Back in the mid-19th century, artists such as Frederic Edwin Church and Thomas Cole were inspired by Maine’s dramatic scenery. They were followed by Winslow Homer, Edward Hopper, Georgia O’Keeffe and photographer Berenice Abbott. Then, there are the three generations of the Wyeth family. Discover more on the Maine Art Museum Trail that links seven leading galleries, including the Farnsworth Art Museum (Rockland), the Ogunquit Museum of American Art (Ogunquit), the Portland Museum of Art (Portland).
Download the brochure: Maine Art Museum Trail
The first North American sea-going ship was built in Maine and ever since, ‘Mainers’ have sailed the world. Lively museums tell stories of shipbuilding, lobstering and trading, lighthouse keepers and lenses. See how a shipbuilder’s family lived in the 1890s; listen to tales of dangerous voyages to distant lands.

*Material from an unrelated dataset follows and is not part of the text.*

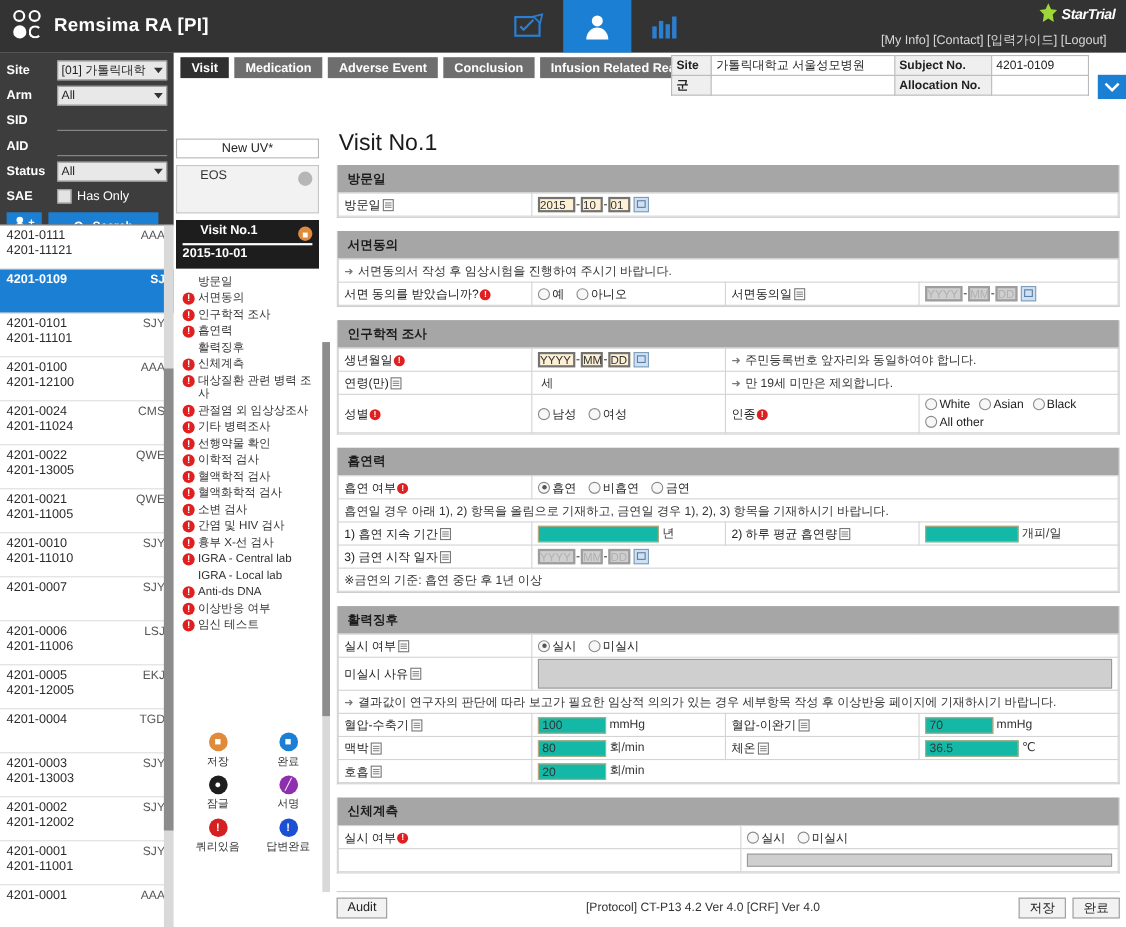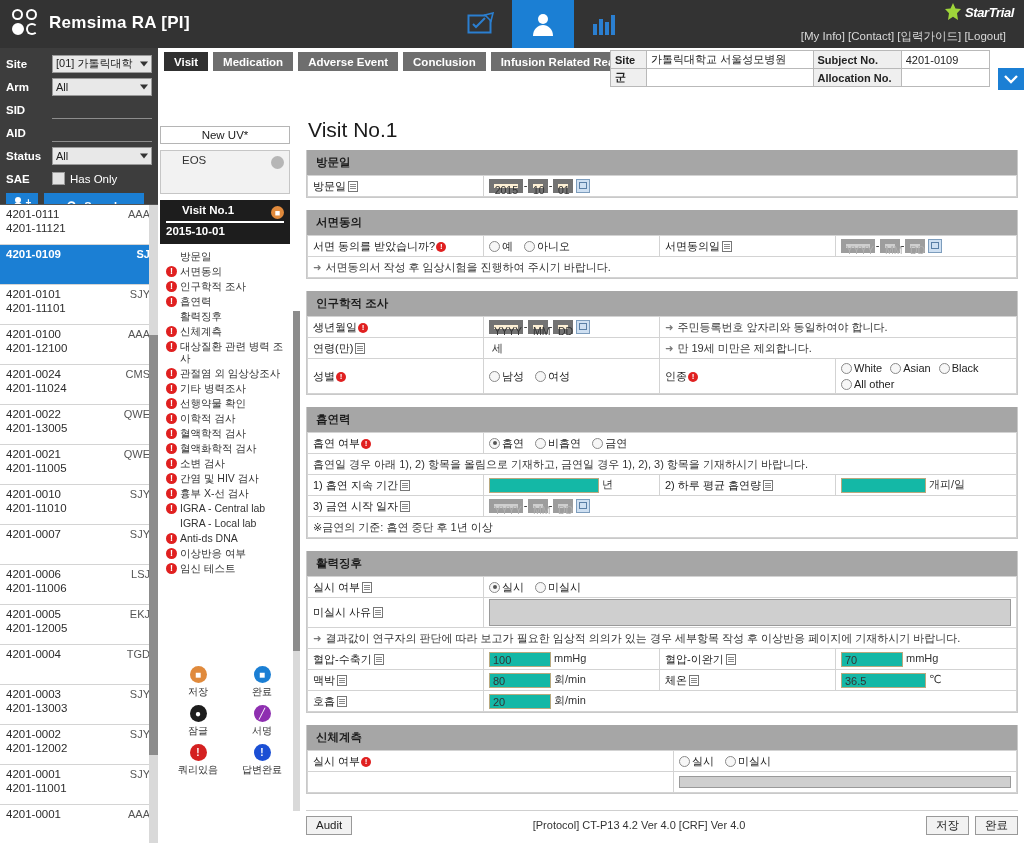"2015" .dt-seg { border: 5px solid #737373 -> 2px solid #737373; text-align: right -> left }
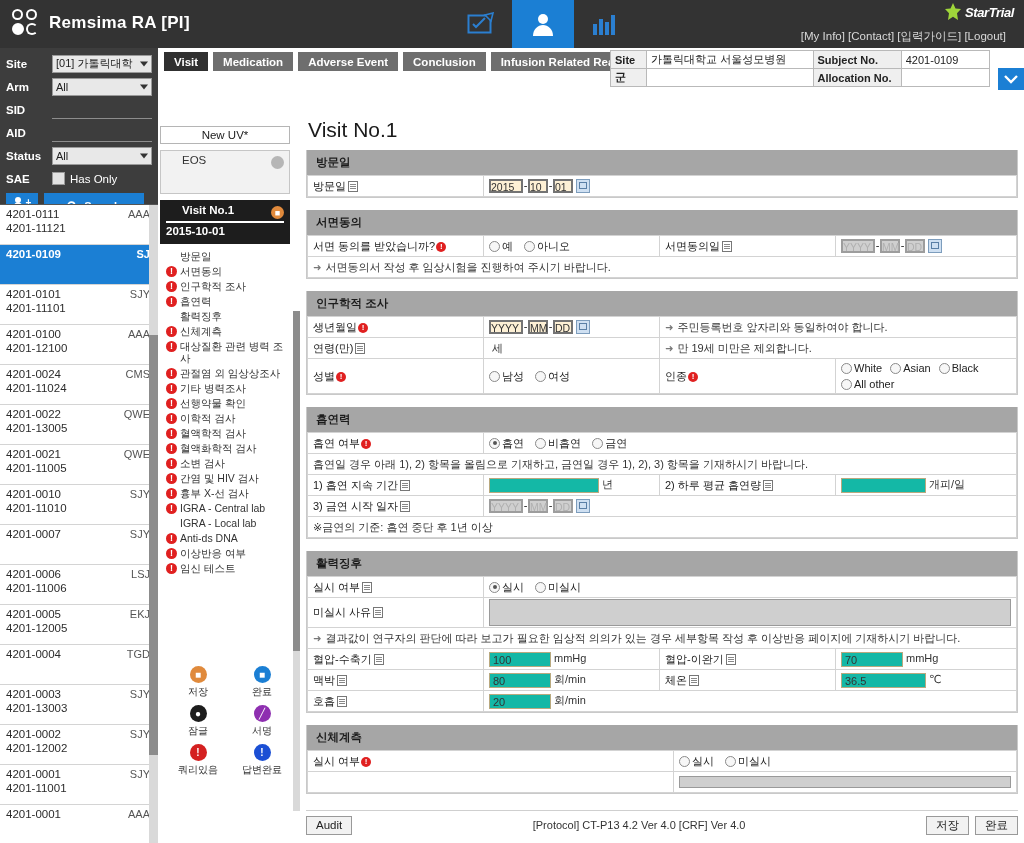"서면 동의를 받았습니까? !" tr { order: before "서면동의서 작성 후 임상시험을 진행하여" -> after "서면동의서 작성 후 임상시험을 진행하여" }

- The Maine Lighthouse Museum in Rockland houses the country’s largest collection of lighthouse equipment and memorabilia.
- The Maine Maritime Museum in Bath features a fascinating collection of maritime-related art and artifacts, an original 19th century shipyard, and many hands-on activities.
- The Penobscot Marine Museum in Searsport is a complete 19th-century village where visitors can learn about the sea captains, who helmed Maine’s most storied ships.